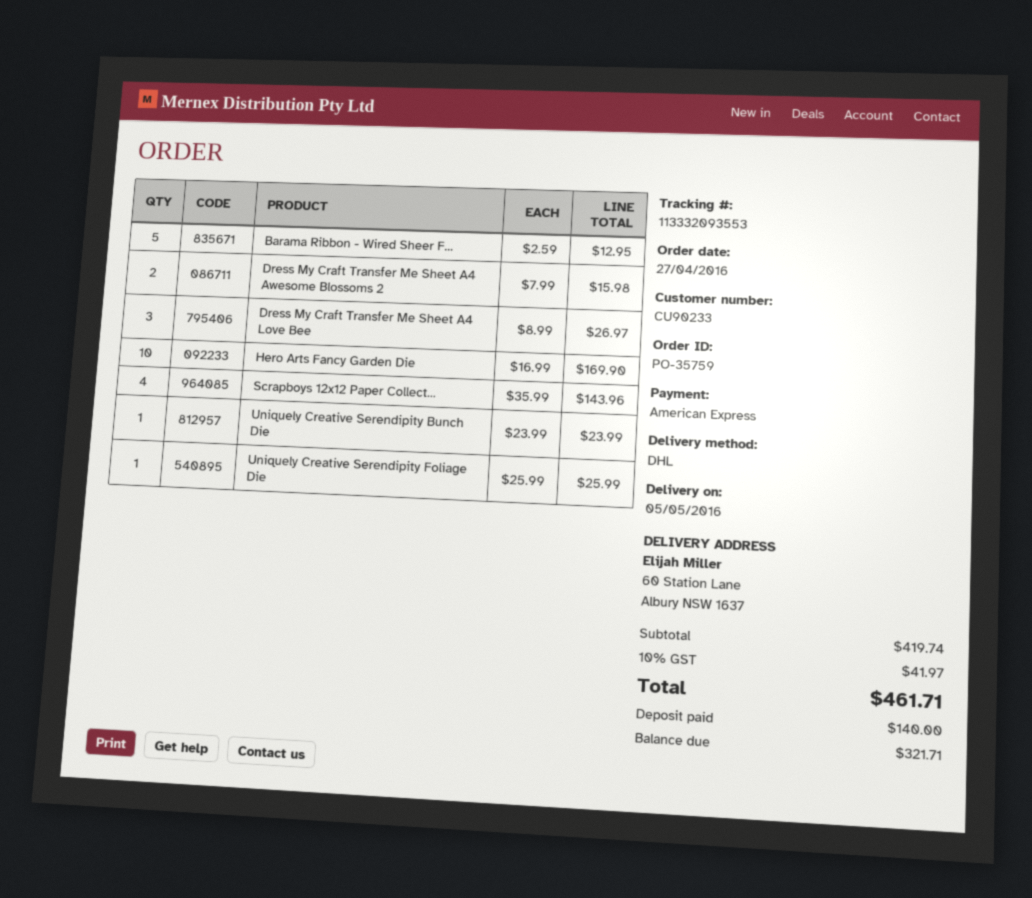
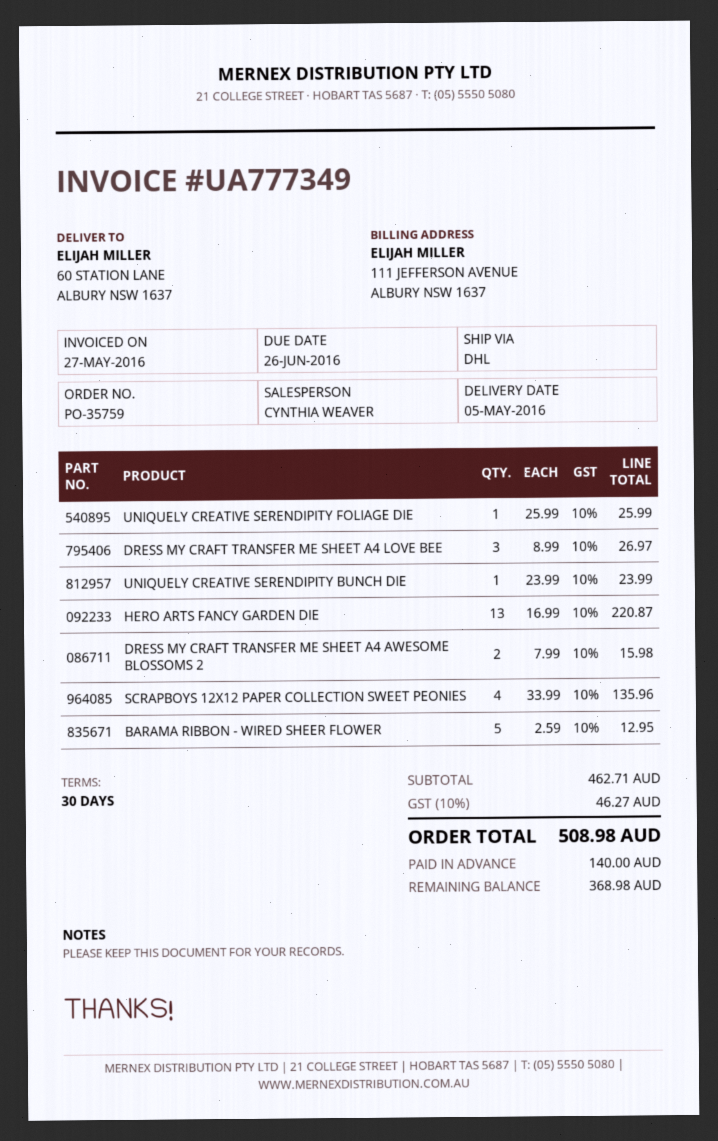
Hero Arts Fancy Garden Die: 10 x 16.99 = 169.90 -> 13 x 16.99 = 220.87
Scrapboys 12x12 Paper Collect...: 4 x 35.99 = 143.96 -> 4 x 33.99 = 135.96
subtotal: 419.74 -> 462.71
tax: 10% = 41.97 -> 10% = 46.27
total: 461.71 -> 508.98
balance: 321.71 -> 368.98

Work instruction: Reproduce each line above exactly, but not a single picture.

Exercise result:
Hero Arts Fancy Garden Die: 10 x 16.99 = 169.90 -> 13 x 16.99 = 220.87
Scrapboys 12x12 Paper Collect...: 4 x 35.99 = 143.96 -> 4 x 33.99 = 135.96
subtotal: 419.74 -> 462.71
tax: 10% = 41.97 -> 10% = 46.27
total: 461.71 -> 508.98
balance: 321.71 -> 368.98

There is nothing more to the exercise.